Hospices Should Understand the Law to Avoid False Claims Allegations

False Claims Act (FCA) cases are a leading legal concern for hospice providers as the industry comes under ever-increasing regulatory scrutiny. Knowledge of the law will be the key for hospices to both prevent and build a defense against these kinds of claims, according to health care attorney Nick Jurkowitz of the Fenton Law Group.

In the fourth episode of Hospice News’ Elevate podcast, Jurkowitz discusses the False Claims Act and how hospices can ensure compliance.

“If you’re ignorant of the law, you’re much more likely to break it or violate some rules than if you know what it is,” said Jurkowitz during the podcast. “First and foremost is having an understanding and knowledge of what’s allowed and what’s not allowed.”


California-based Fenton Law Group, LLP is a large health care law firm that has represented hospice companies in False Claims Act and other cases, as well as consulting on mergers and acquisitions. The law group aims to help health care industry companies, including home health and hospice providers, to develop preventative and proactive legal strategies.

Jurkowitz represents and advises hospices and other health care providers on litigation and regulatory matters. He indicated that fraud would be a top regulatory concern hospices faced in 2020, and will continue to be one of the most significant legal hurdles looking ahead to 2021.

In a highly regulated industry, hospices are in a targeted area for close scrutiny. FCA actions pertaining to hospices most commonly focus on questions of a patient’s eligibility for those services. A 2019 report from the law firm of Bass, Barry, and Sims indicated that a leading cause of fraud cases involves allegations of hospices billing Medicare for services for which patients were not eligible. This resulted in several multi-million dollar settlements in recent years, with amounts ranging from $1.24 million to $8.5 million.

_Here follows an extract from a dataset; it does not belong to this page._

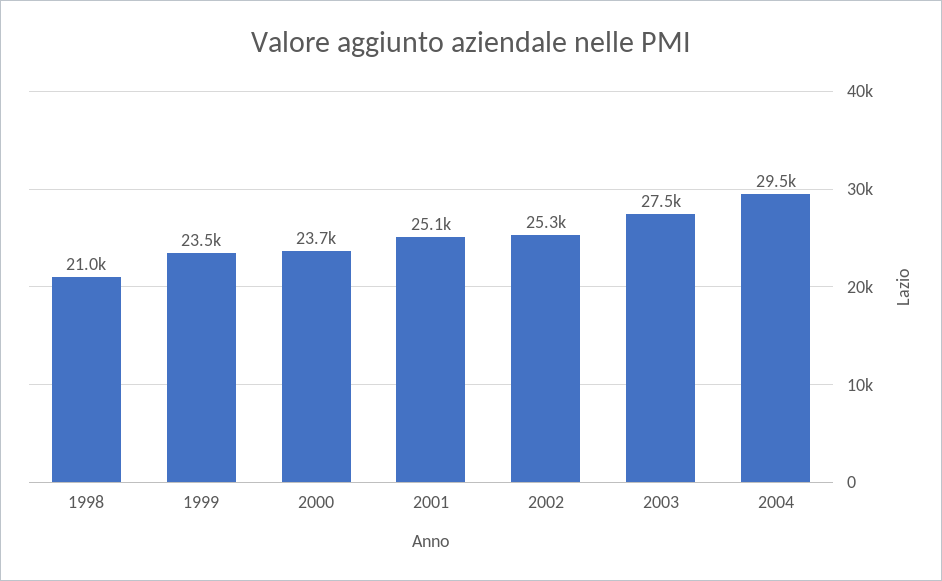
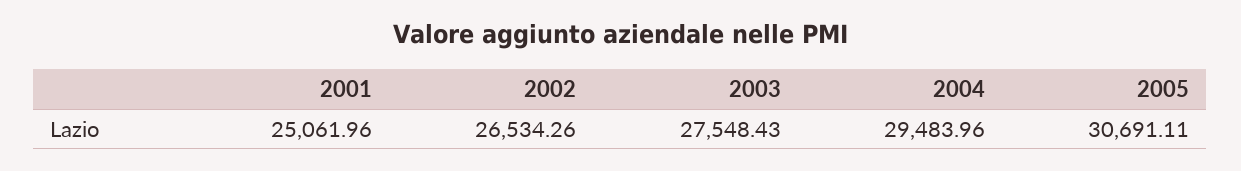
1998: 21000 -> none
1999: 23500 -> none
2000: 23700 -> none
2002: 25300 -> 26534.26
2005: none -> 30691.11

Documentation errors and omissions, live discharges and lengths of stay beyond six months are the main red flags that could bring regulators to a hospice’s doorstep, according to a 2019 report from Optima Healthcare Solutions. Ensuring your policies and procedures are up-to-date and consistent with current law and regulation is a critical strategy, according to Jurkowitz.

Complete and accurate documentation is essential to ensure compliance, particularly when it comes to certification and recertification of a patient’s hospice benefit and proving the patient’s eligibility. Staff of all levels play a role in a hospice’s regulatory compliance.

“You want to be careful to make sure you’re doing things the right way: having the right people; having a good education to your team; [and] having a good compliance program [with] people who are monitoring this, reviewing this and making sure that things are being done appropriately,” said Jurkowitz. “You want to have really good oversight over your employees.”

While careful compliance can provide the best offense in preventing regulatory scrutiny, things can still slip through the cracks and ultimately lead to serious problems like an audit or litigation. In the event that a hospice becomes involved in a case, they must be prepared to prove that any discrepancies were matters of clinical disagreement or an error, and be ready to refund payment for the claims in question.

“With the False Claims Act, knowledge is required — either knowingly or with disregard, or reckless disregard,” Jurkowitz told Hospice New. “An attorney would help advise you if you want to get a handle on what you’re being accused of. Did you know that you did something wrong? Demonstrating that this was an innocent mistake made within a complicated issue could be a major defense to a lot of the penalties that come with the False Claims Act. Of course, you’d have to pay the money back.”